Teacher Muhammad Muhaimin Hasnuden also agreed that with the allocation, teachers should be sent for training to better embrace hybrid learning and improve their teaching skills and quality, while syllabuses must be constantly improved and updated with in-depth feedback from all parties. 

“This is to avoid syllabuses getting out of control. We must also ensure the students’ 3R (Reading, wRiting, and aRithmetics) abilities are being put to their full potential,” he explained He suggested that the ministry review and possibly reduce the difficulty of the primary curriculum accordingly. 

“They can get feedback from parents and teachers on primary and secondary school curricula, on whether they are too much for our children to bear. 

“It is not just about doing the right thing; it is about doing things correctly,” Muhammad Muhaimin explained. 

On the other hand, he said only 2% of the allocation for education, which is RM1.2 billion, is for the upkeep of public schools and institutions. 

“The allocation for the education ministry in the general budget continues to increase yearly, which demonstrates the government’s priority in the sector. 

Samuel Tan wants his children
to have the best learning environment, therefore, the majority of the budget should be used for school maintenance

“However, having a lot of money, but spending it wisely is another. According to previous reports, repairs and school maintenance were not done properly,” he said. 

He noted that the learning environment depends entirely on the comfort and safety of the classroom. 

“If adults cannot work in a hot and stuffy environment, then neither can children in classrooms.
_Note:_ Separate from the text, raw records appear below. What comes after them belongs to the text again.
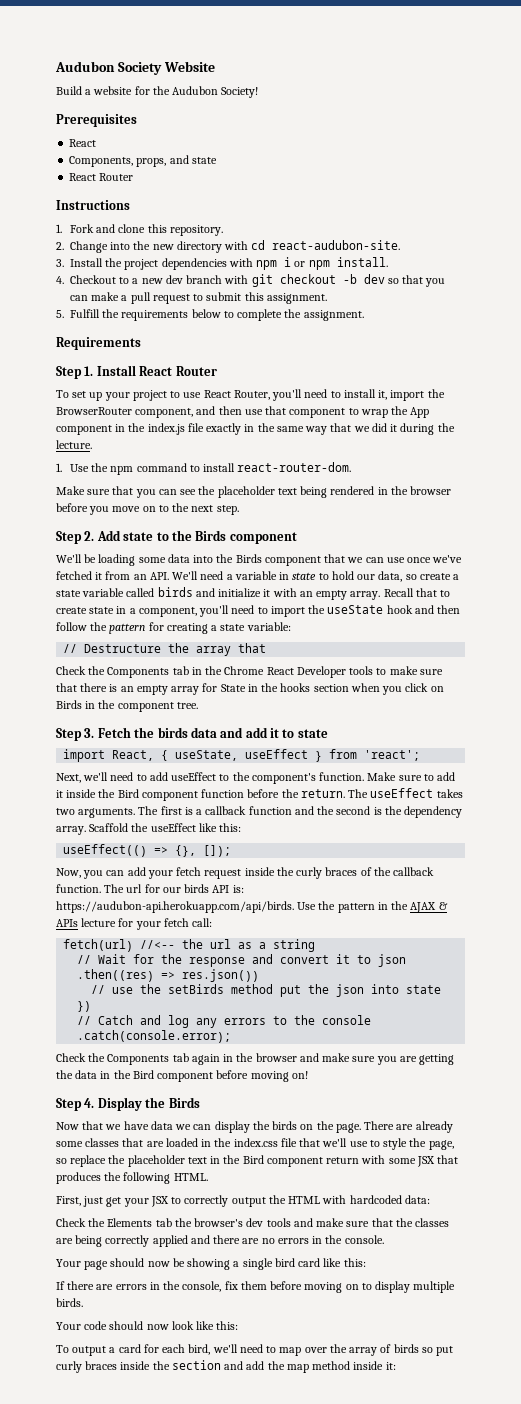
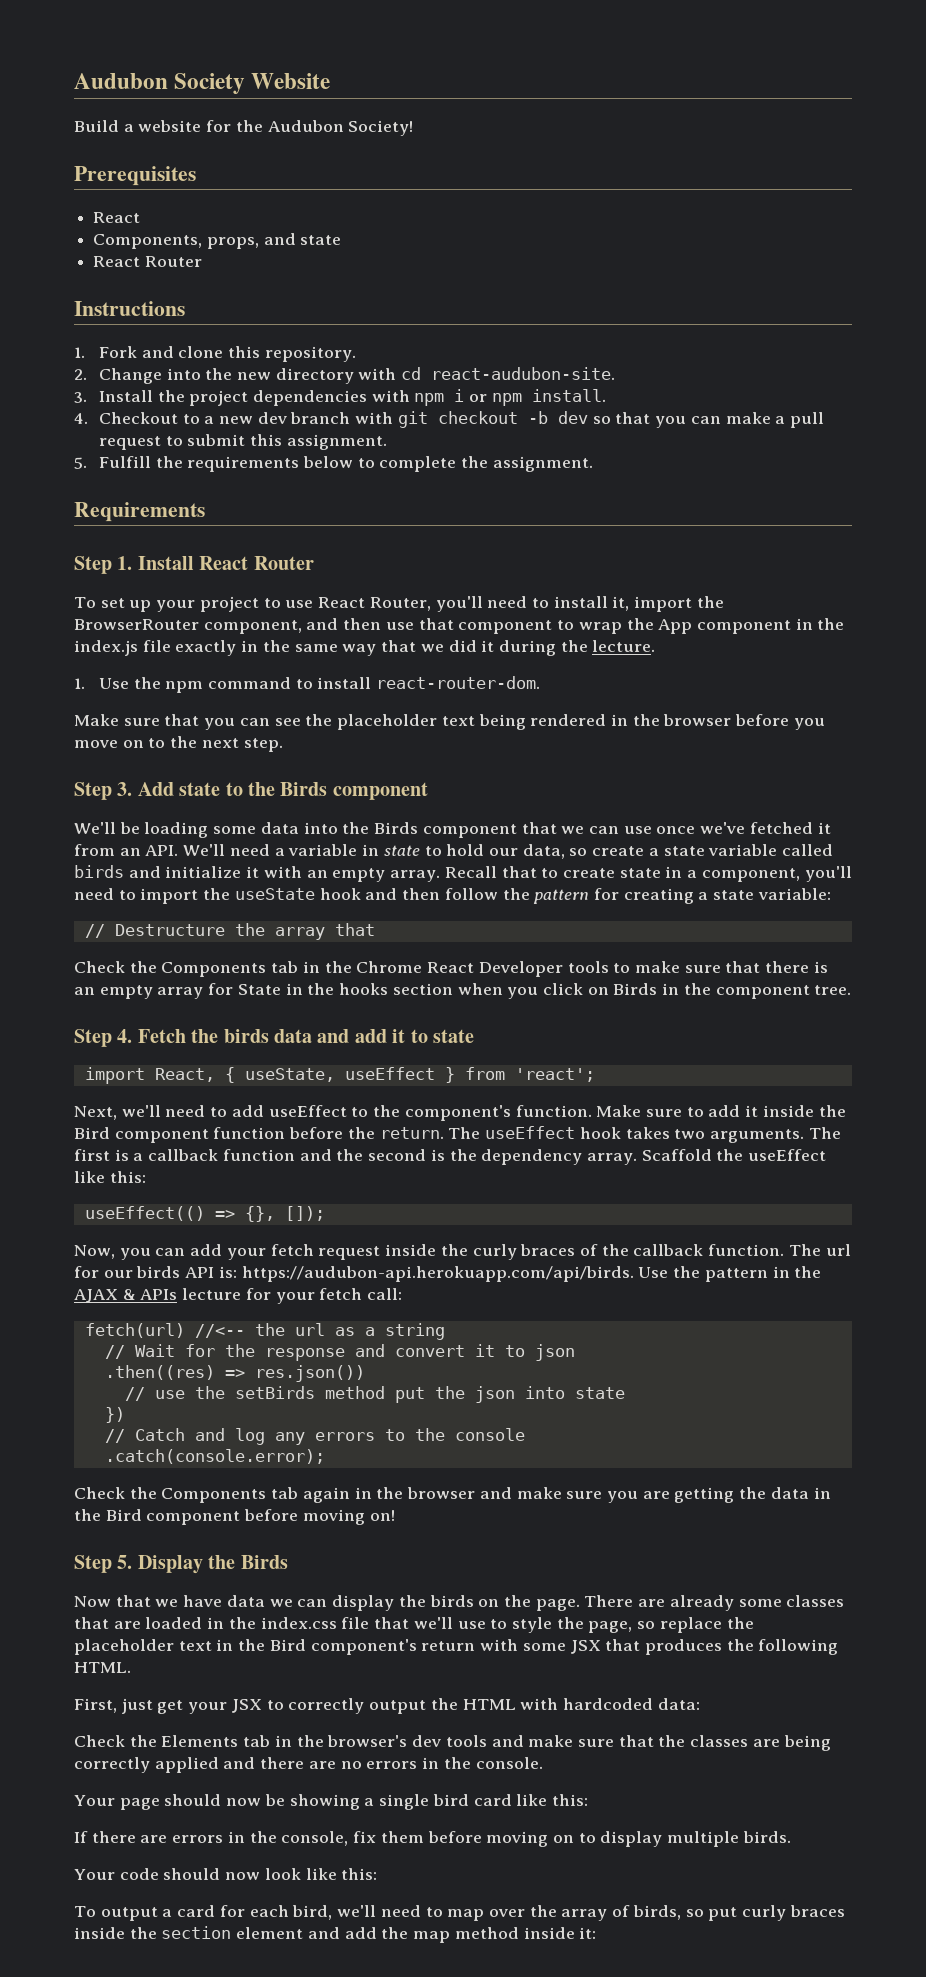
[84,531,95,541] 2. -> [117,782,133,796] 3.
[84,728,95,738] 3. -> [117,1029,133,1043] 4.
(434, 793) none -> [579,1127,621,1139] hook
[84,1098,95,1108] 4. -> [117,1555,133,1569] 5.
[266,1157,323,1167] component -> [310,1639,417,1655] component's
(172, 1222) none -> [274,1735,292,1747] in
[393,1344,419,1353] birds -> [632,1905,681,1920] birds,
(221, 1365) none -> [236,1927,304,1939] element

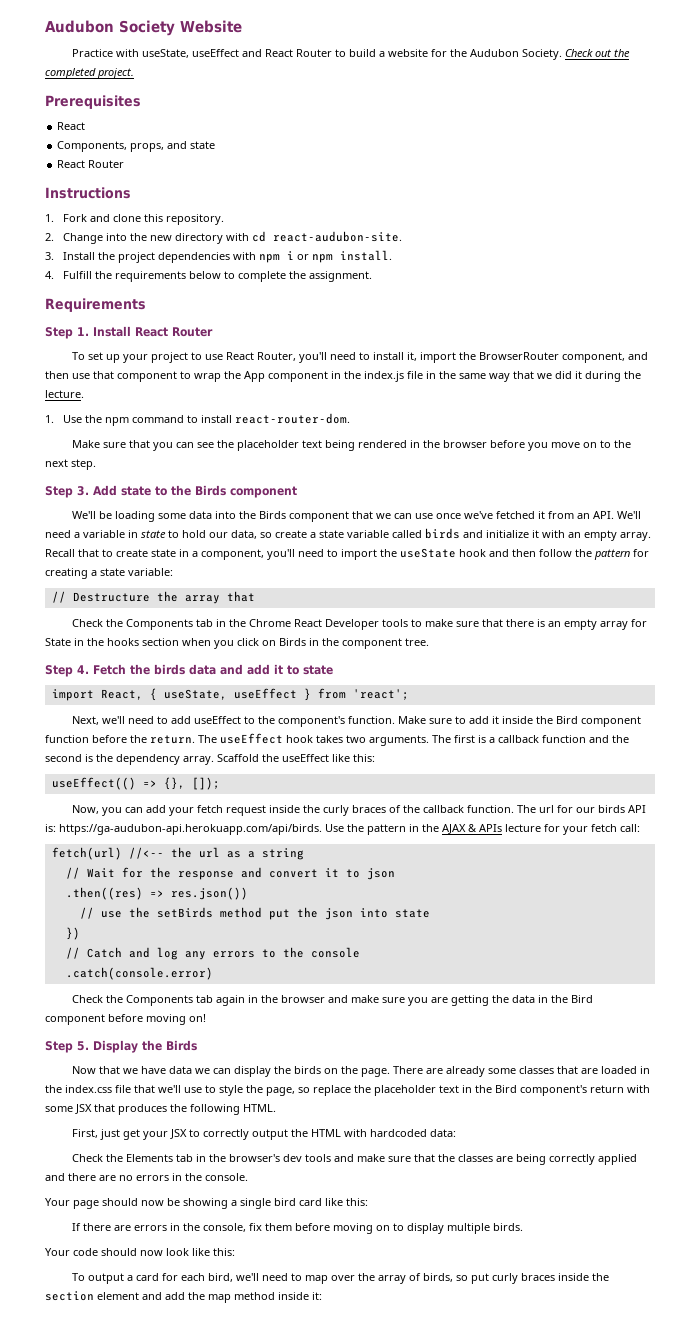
[74,120,119,132] Build -> [71,49,376,58] Practice with useState, useEffect and React Router to build
[348,120,414,136] Society! -> [521,49,630,60] [45,68,134,79] Society. Check out the completed project.
[98,411,824,428] [98,434,387,450] [74,457,87,469] Checkout to a new dev branch with git checkout -b dev so that you can make a pull request to submit this assignment. // 5. -> (54, 275) none
[175,640,237,656] exactly -> (423, 375) none
[241,1266,634,1282] https://audubon-api.herokuapp.com/api/birds. -> [59,824,322,835] https://ga-audubon-api.herokuapp.com/api/birds.
[104,1449,325,1464] .catch(console.error); -> [65,967,213,980] .catch(console.error)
Being a hot and humid country, we should already know how to control and maintain our indoor environment accordingly,” he said, adding that the conditions of other classroom equipment such as tables, chairs and whiteboards also play a role in setting the students’ mood. 

Meanwhile, as a parent, Samuel Tan wants his children to have the best learning environment, therefore, the majority of the budget should be used for school maintenance, which is critical in terms of learning environments that reflect the current changes. 

“Maintenance is also important from a safety standpoint,” said the concerned father. 

He noted that, aside from monetary considerations, education could look into improving the learning environment by adding new tools and equipment, as well as using the budget to provide new training and skills for teachers.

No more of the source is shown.